## EXERCISE OBJECTIVE
The full set of entries below must be returned exactly as shown.

Records contained in a dataset
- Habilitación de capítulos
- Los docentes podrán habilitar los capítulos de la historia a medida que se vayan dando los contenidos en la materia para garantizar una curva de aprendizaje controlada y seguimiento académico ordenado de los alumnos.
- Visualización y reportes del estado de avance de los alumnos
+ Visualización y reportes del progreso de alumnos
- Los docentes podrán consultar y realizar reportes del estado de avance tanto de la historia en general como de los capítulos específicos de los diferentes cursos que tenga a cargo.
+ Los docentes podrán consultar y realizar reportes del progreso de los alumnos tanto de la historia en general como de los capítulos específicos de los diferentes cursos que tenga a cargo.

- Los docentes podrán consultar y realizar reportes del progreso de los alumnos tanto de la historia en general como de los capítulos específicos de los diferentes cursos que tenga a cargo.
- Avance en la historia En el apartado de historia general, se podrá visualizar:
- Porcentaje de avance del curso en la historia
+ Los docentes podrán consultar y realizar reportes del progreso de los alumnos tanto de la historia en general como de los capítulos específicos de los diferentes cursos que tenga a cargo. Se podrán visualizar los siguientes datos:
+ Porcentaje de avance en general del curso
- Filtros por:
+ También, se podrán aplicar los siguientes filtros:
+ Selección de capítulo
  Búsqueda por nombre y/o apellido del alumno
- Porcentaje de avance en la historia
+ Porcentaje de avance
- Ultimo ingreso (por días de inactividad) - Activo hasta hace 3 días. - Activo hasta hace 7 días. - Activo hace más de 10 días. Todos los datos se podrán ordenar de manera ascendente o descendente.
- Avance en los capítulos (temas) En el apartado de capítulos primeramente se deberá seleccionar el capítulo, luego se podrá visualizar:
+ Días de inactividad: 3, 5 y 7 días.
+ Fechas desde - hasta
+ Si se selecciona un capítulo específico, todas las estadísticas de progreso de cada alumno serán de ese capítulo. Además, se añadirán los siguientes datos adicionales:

## COMPLETED TASK
- Habilitación de capítulos
- Los docentes podrán habilitar los capítulos de la historia a medida que se vayan dando los contenidos en la materia para garantizar una curva de aprendizaje controlada y seguimiento académico ordenado de los alumnos.
- Visualización y reportes del estado de avance de los alumnos
+ Visualización y reportes del progreso de alumnos
- Los docentes podrán consultar y realizar reportes del estado de avance tanto de la historia en general como de los capítulos específicos de los diferentes cursos que tenga a cargo.
+ Los docentes podrán consultar y realizar reportes del progreso de los alumnos tanto de la historia en general como de los capítulos específicos de los diferentes cursos que tenga a cargo.

- Los docentes podrán consultar y realizar reportes del progreso de los alumnos tanto de la historia en general como de los capítulos específicos de los diferentes cursos que tenga a cargo.
- Avance en la historia En el apartado de historia general, se podrá visualizar:
- Porcentaje de avance del curso en la historia
+ Los docentes podrán consultar y realizar reportes del progreso de los alumnos tanto de la historia en general como de los capítulos específicos de los diferentes cursos que tenga a cargo. Se podrán visualizar los siguientes datos:
+ Porcentaje de avance en general del curso
- Filtros por:
+ También, se podrán aplicar los siguientes filtros:
+ Selección de capítulo
  Búsqueda por nombre y/o apellido del alumno
- Porcentaje de avance en la historia
+ Porcentaje de avance
- Ultimo ingreso (por días de inactividad) - Activo hasta hace 3 días. - Activo hasta hace 7 días. - Activo hace más de 10 días. Todos los datos se podrán ordenar de manera ascendente o descendente.
- Avance en los capítulos (temas) En el apartado de capítulos primeramente se deberá seleccionar el capítulo, luego se podrá visualizar:
+ Días de inactividad: 3, 5 y 7 días.
+ Fechas desde - hasta
+ Si se selecciona un capítulo específico, todas las estadísticas de progreso de cada alumno serán de ese capítulo. Además, se añadirán los siguientes datos adicionales:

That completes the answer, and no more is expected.